Always referred to by my dad as ‘the giant steak and kidney pudding’ it continues to resist categorisation and defy analysis. Almost certainly built over generations whether in one continuous effort or in several defined stages it was evidently a focal point of great importance. The most recent archaeological work undertaken in 2007 by Jim Leary and David Field for English Heritage has indeed confirmed that Silbury Hill ‘grew gradually, in a piecemeal fashion’ and was seemingly built with ‘no fixed plan’ (Leary and Field 2010); new radiocarbon dates suggesting a ‘rapid’ construction schedule between 2400 and 2300 BC (Leary and Field 2010). Silbury Hill was therefore built at a fascinating time with construction probably beginning during the period metal-working was being introduced into Britain, the transition between the Stone and the Bronze Ages.
Although you are no longer allowed to climb it (as we used to as children) Silbury Hill never fails to impress. It can be approached from almost any direction, is eminently photogenic in all seasons and any weather, and is visible from all the ridges for miles around, obviously no coincidence there!
Andrew Lawson tells of speculation as to whether it was a viewing platform, a cenotaph or an observatory for the skies (Lawson 2007). Maybe it was a dedication to the river Kennet which rises from Swallowhead Springs a very short distance away to join the Winterbourne stream. No burial has ever been found within the main structure although it has not been fully excavated below the original Neolithic ground level (Lawson 2007).

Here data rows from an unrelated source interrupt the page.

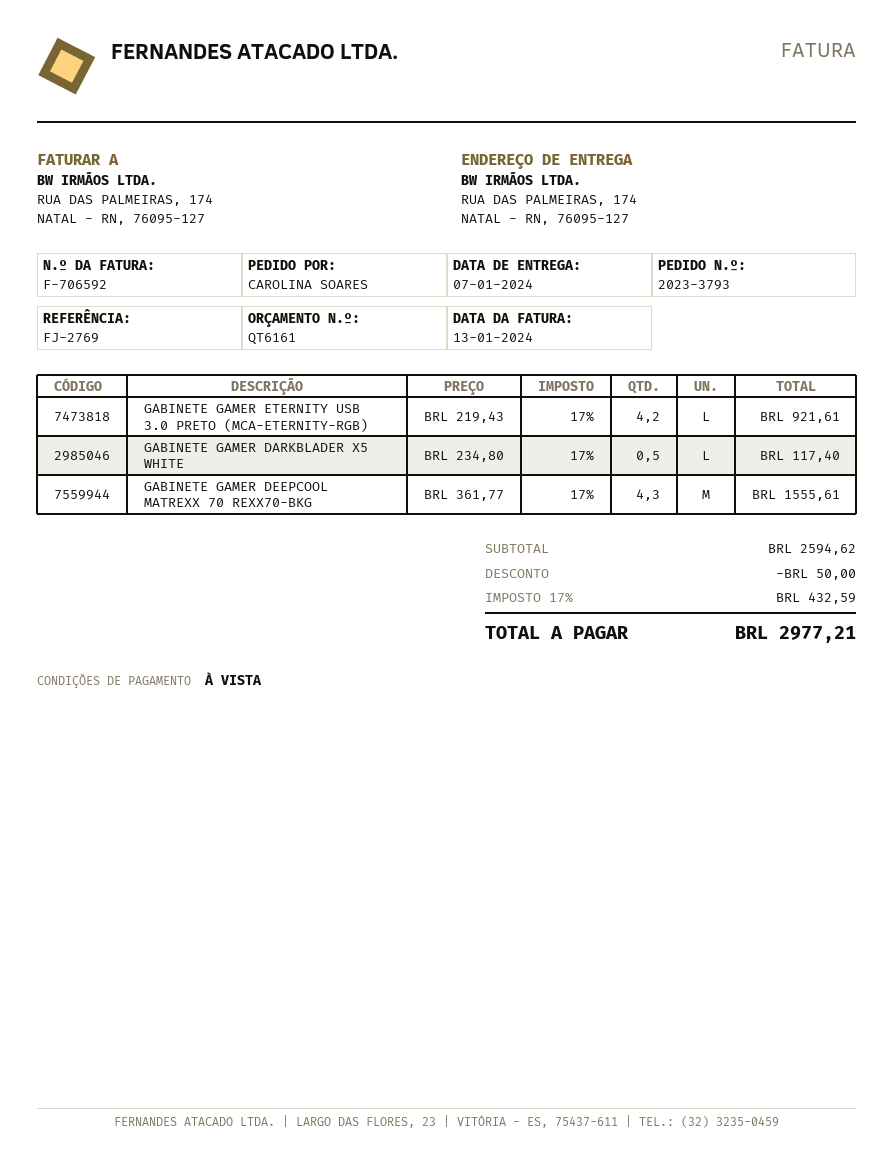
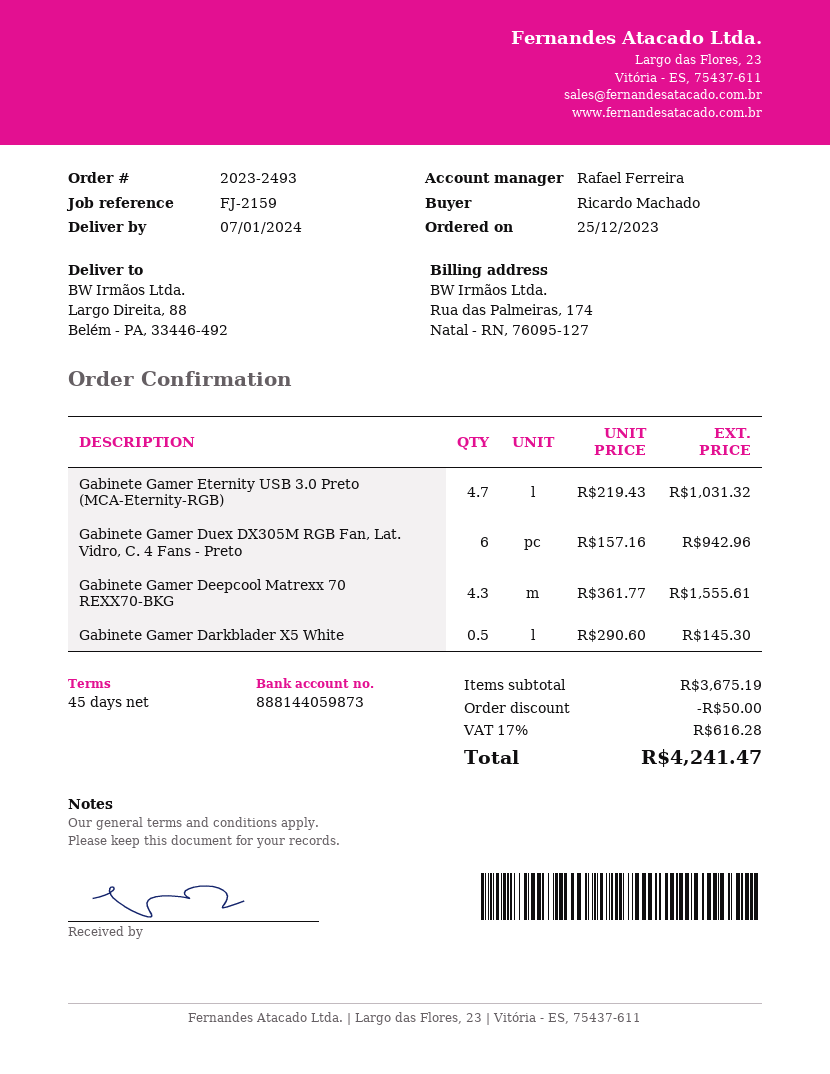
order number: 2023-3793 -> 2023-2493
payment terms: on receipt -> 45 days
reference: FJ-2769 -> FJ-2159
ordered by: CAROLINA SOARES -> Ricardo Machado
ship to: RUA DAS PALMEIRAS, 174, NATAL - RN, 76095-127 -> Largo Direita, 88, Belém - PA, 33446-492
GABINETE GAMER ETERNITY USB 3.0 PRETO (MCA-ETERNITY-RGB): 4.2 x 219.43 = 921.61 -> 4.7 x 219.43 = 1031.32
GABINETE GAMER DARKBLADER X5 WHITE: 0.5 x 234.80 = 117.40 -> 0.5 x 290.60 = 145.30
Gabinete Gamer Duex DX305M RGB Fan, Lat. Vidro, C. 4 Fans - Preto: none -> 6 x 157.16 = 942.96
subtotal: 2594.62 -> 3675.19
tax: 17% = 432.59 -> 17% = 616.28
total: 2977.21 -> 4241.47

The photograph above shows how Silbury Hill is set within its surrounding landscape. This picture was taken from the slope of Waden Hill one frosty morning in December 2014. When contemplating Silbury it is worth bearing in mind Jim Leary and David Field’s caveat that the prehistoric period ‘perhaps lies beyond our intellectual and emotional understanding'(2010). This of course applies to all the monuments we visit on our tours but what I find so fascinating and enjoyable is walking the landscape with others while trying to get in to that mindset even if a lot of my, and for that matter anyone else’s, interpretations inevitably include a lot of imagination.